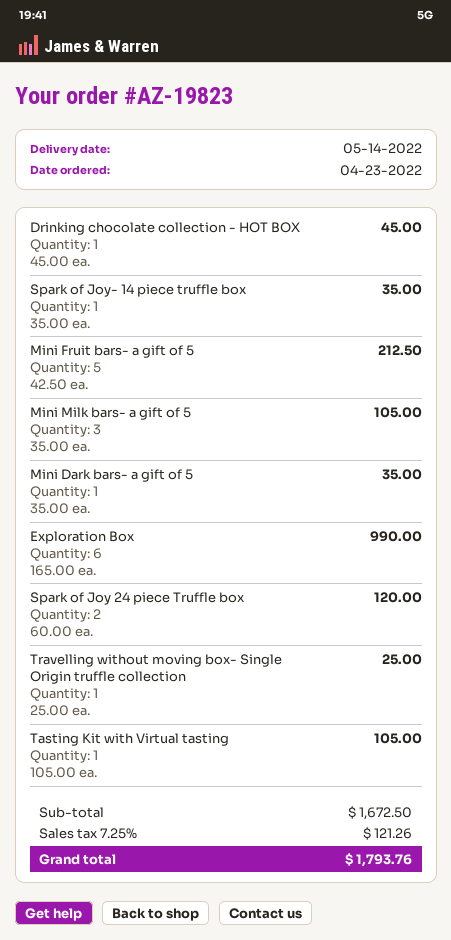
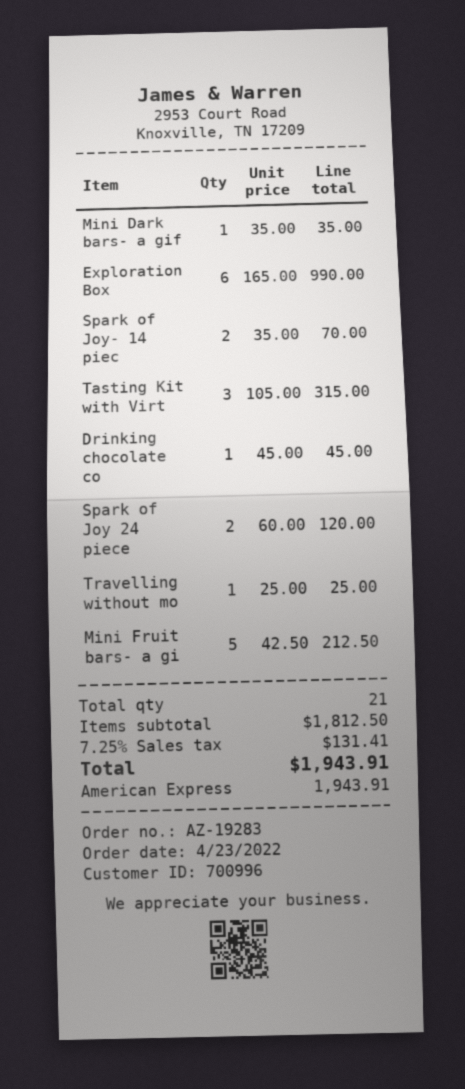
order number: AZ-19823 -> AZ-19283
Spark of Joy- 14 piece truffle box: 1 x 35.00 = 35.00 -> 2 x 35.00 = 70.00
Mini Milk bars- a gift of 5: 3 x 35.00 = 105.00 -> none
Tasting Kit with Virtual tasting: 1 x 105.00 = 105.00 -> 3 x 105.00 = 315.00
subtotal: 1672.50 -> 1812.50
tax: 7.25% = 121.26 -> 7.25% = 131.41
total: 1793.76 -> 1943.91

■ ■ ■ ■ ■

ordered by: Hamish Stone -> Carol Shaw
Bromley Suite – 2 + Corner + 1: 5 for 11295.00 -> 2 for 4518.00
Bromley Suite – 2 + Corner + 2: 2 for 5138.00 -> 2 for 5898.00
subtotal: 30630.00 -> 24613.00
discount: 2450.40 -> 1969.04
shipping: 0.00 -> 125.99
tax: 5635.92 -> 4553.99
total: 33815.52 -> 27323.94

■ ■ ■ ■ ■

TASK DESCRIPTION
Take from the material above the lines running from the one with "shipping: 0.00 -> 125.99" through the one with "total: 33815.52 -> 27323.94", and repeat them exactly, with nothing else.

REPLY
shipping: 0.00 -> 125.99
tax: 5635.92 -> 4553.99
total: 33815.52 -> 27323.94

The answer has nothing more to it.